Keiko  Hirose, MD

Keiko Hirose, MD

Professor, WashU Otolaryngology

Innate immunity in the inner ear

Our lab focuses on innate immunity of the mammalian inner ear, a special sensory system that encodes sound and vibration and converts this mechanical energy into electrical impulses that are conveyed by the eighth cranial nerve to the brain.  Since 2001, our lab has studied the inflammatory response to inner ear injury and how the immune system contributes to damage and repair. The inner ear is perfused by two major networks of vessels that provide oxygen and nutrients to support the highly demanding, energy-consuming activity of hearing. The separation between the blood and inner ear fluids is maintained by tightly connected cells that reinforce this separation to ensure that small molecules, proteins, and cells remain inside the vessel lumen. The elements that form this separation in the inner ear are called the blood-labyrinth barrier (BLB). The blood labyrinth barrier and the blood brain barrier share some common traits. Like the BBB, the BLB plays an important role in regulating the entry of white blood cells from the vasculature into inner ear fluids. In cases of inflammation or injury, barrier properties change, and leukocytes adhere to the vessel wall, create gaps, leave the vessel lumen, enter the inner ear fluids, and then can eliminate infected or unwanted cells. These mononuclear phagocytes are also capable of damaging normal tissues that are not intended targets of the immune response. The goal of our research is to improve our understanding of how the immune system gains access to the inner ear, what elements of the immune system are critical for eliminating infections or limiting damage, and which of its functions contribute to damage and functional loss. 
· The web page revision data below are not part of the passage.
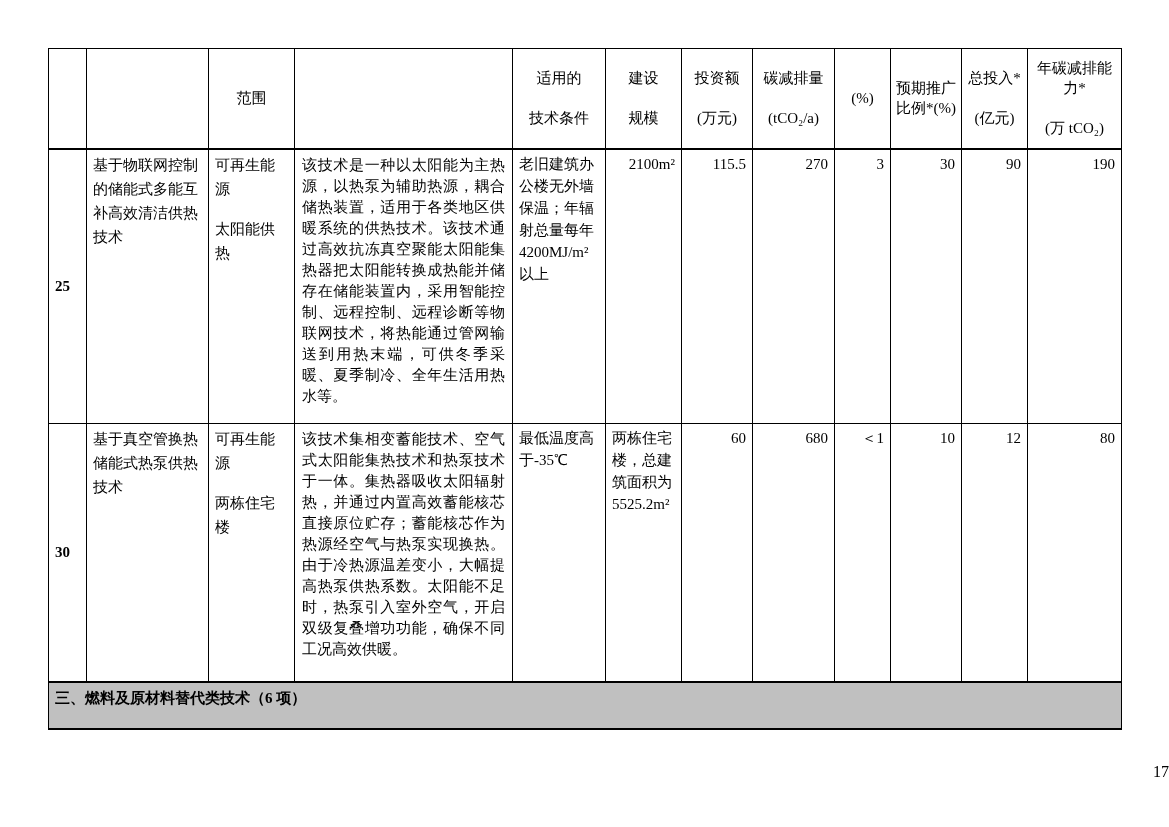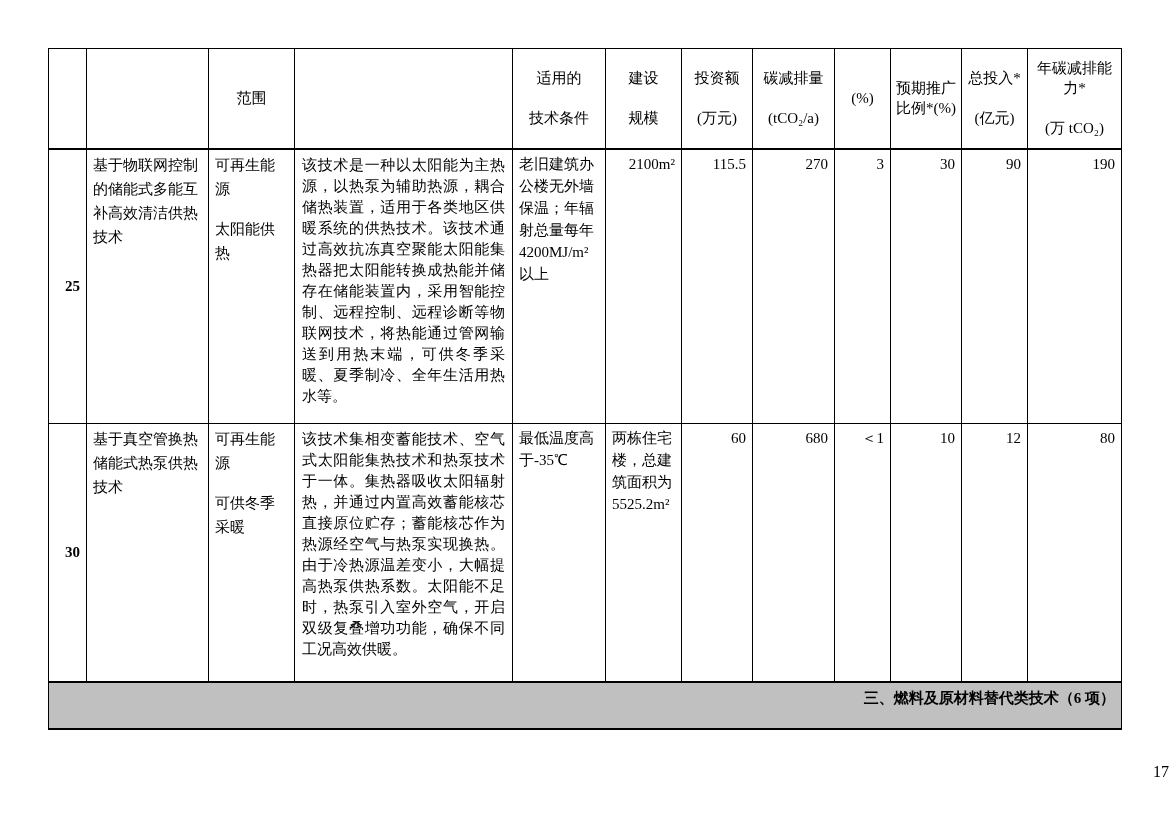--- a/index.html
+++ b/index.html
@@ -46,7 +46,7 @@
   tr.row26 { height: 258px; }
   td.cell-id {
     vertical-align: middle;
-    text-align: right;
+    text-align: left;
     font-weight: bold;
   }
   td.cell-name { line-height: 24px; }

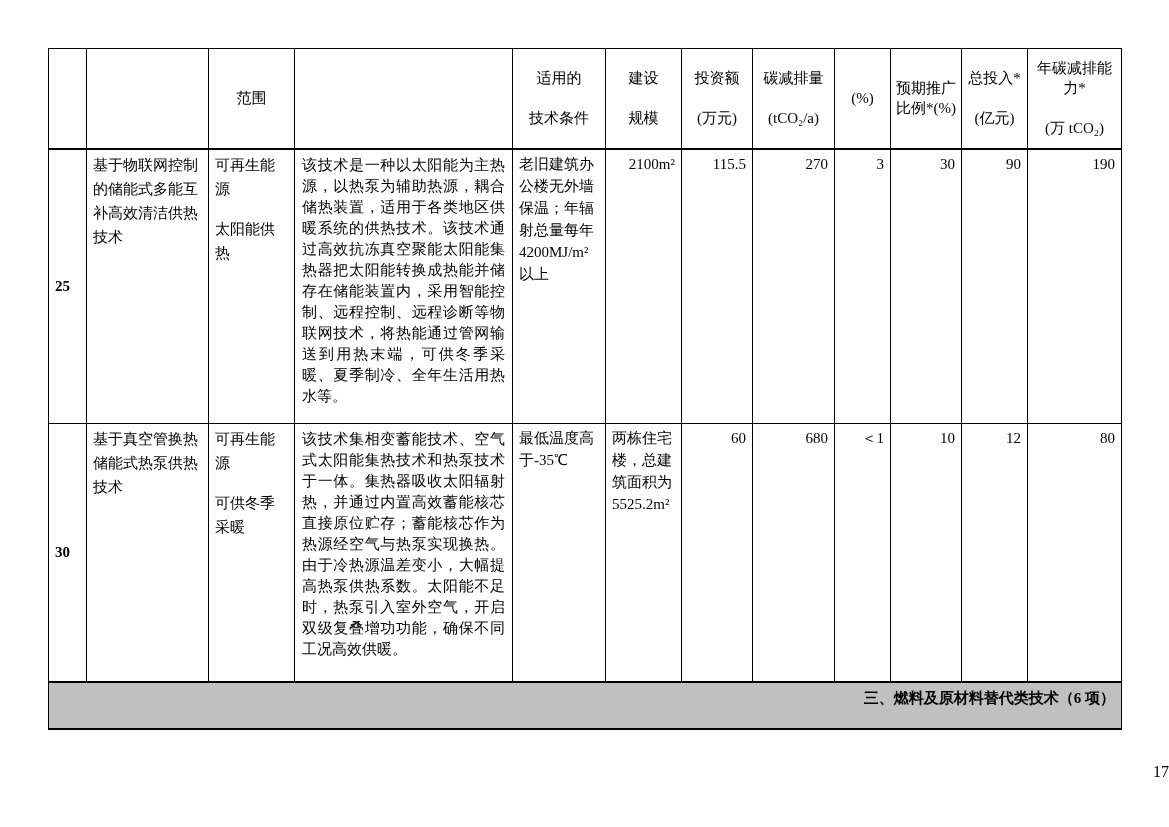--- a/index.html
+++ b/index.html
@@ -152,7 +152,7 @@
     <td class="cell-name">基于真空管换热储能式热泵供热技术</td>
     <td class="cell-scope">
       <div>可再生能源</div>
-      <div class="para2">可供冬季采暖</div>
+      <div class="para2">两栋住宅楼</div>
     </td>
     <td class="cell-desc">该技术集相变蓄能技术、空气式太阳能集热技术和热泵技术于一体。集热器吸收太阳辐射热，并通过内置高效蓄能核芯直接原位贮存；蓄能核芯作为热源经空气与热泵实现换热。由于冷热源温差变小，大幅提高热泵供热系数。太阳能不足时，热泵引入室外空气，开启双级复叠增功功能，确保不同工况高效供暖。</td>
     <td class="cell-cond">最低温度高于-35℃</td>

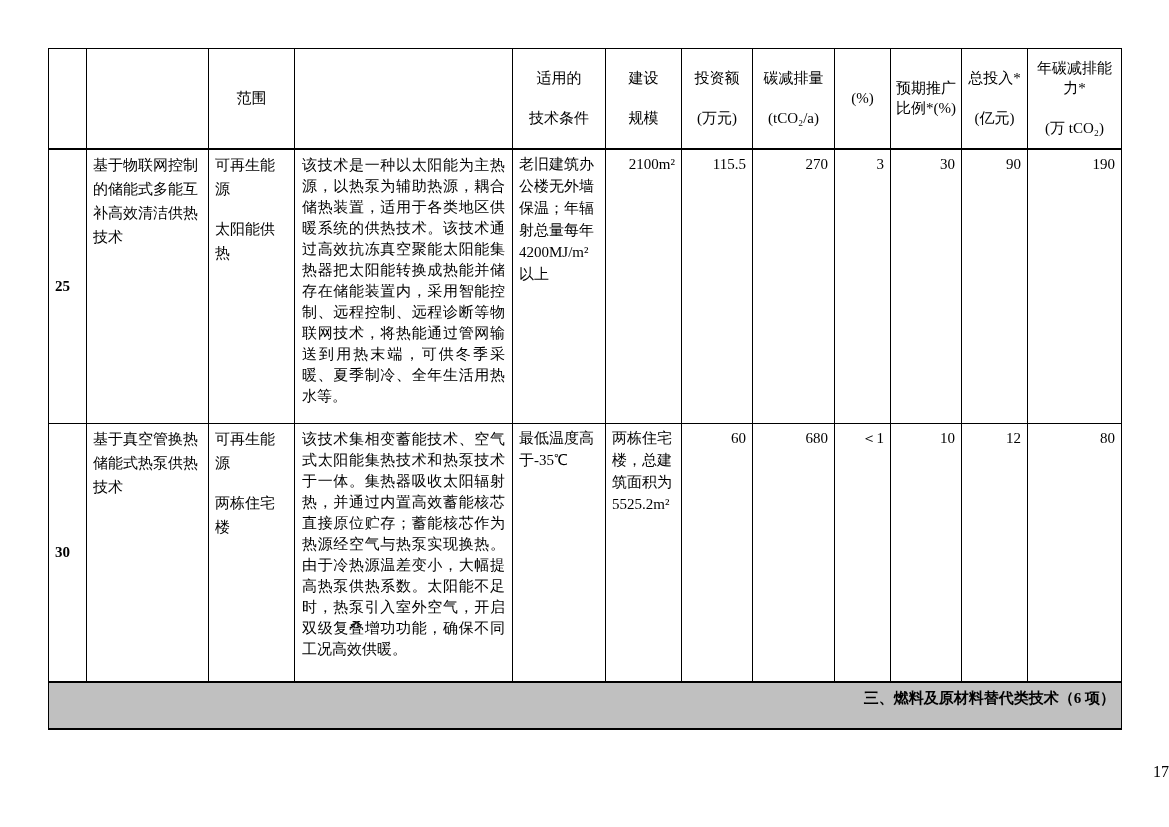--- a/index.html
+++ b/index.html
@@ -65,7 +65,7 @@
   tr.section-row td {
     background: #c0c0c0;
     font-weight: bold;
-    text-align: right;
+    text-align: left;
     vertical-align: top;
     padding: 4px 6px;
     border-top: 2px solid #000;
We have arrived at an improved understanding of the dynamic nature of the blood-labyrinth barrier, the resilience of the inner ear to changes in barrier permeability, the role of macrophages in altering inner ear barrier permeability, and the important role of chemokine receptors as modulators of cochlear monocytes and macrophages and their impact on inner ear function. Our current work focuses on blood labyrinth barrier properties and how congenital cytomegalovirus infection and the immune response to viral infection affect inner ear development and function. We use a mouse model of congenital CMV spread hematogenously that replicates the human condition closely.  Our goal is to arrive at new targets for therapy to improve hearing preservation in infants and children exposed to congenital viral infection.  My research focus in cochlear inflammation and background as a pediatric otolaryngologist both contribute significantly to my interest in these questions.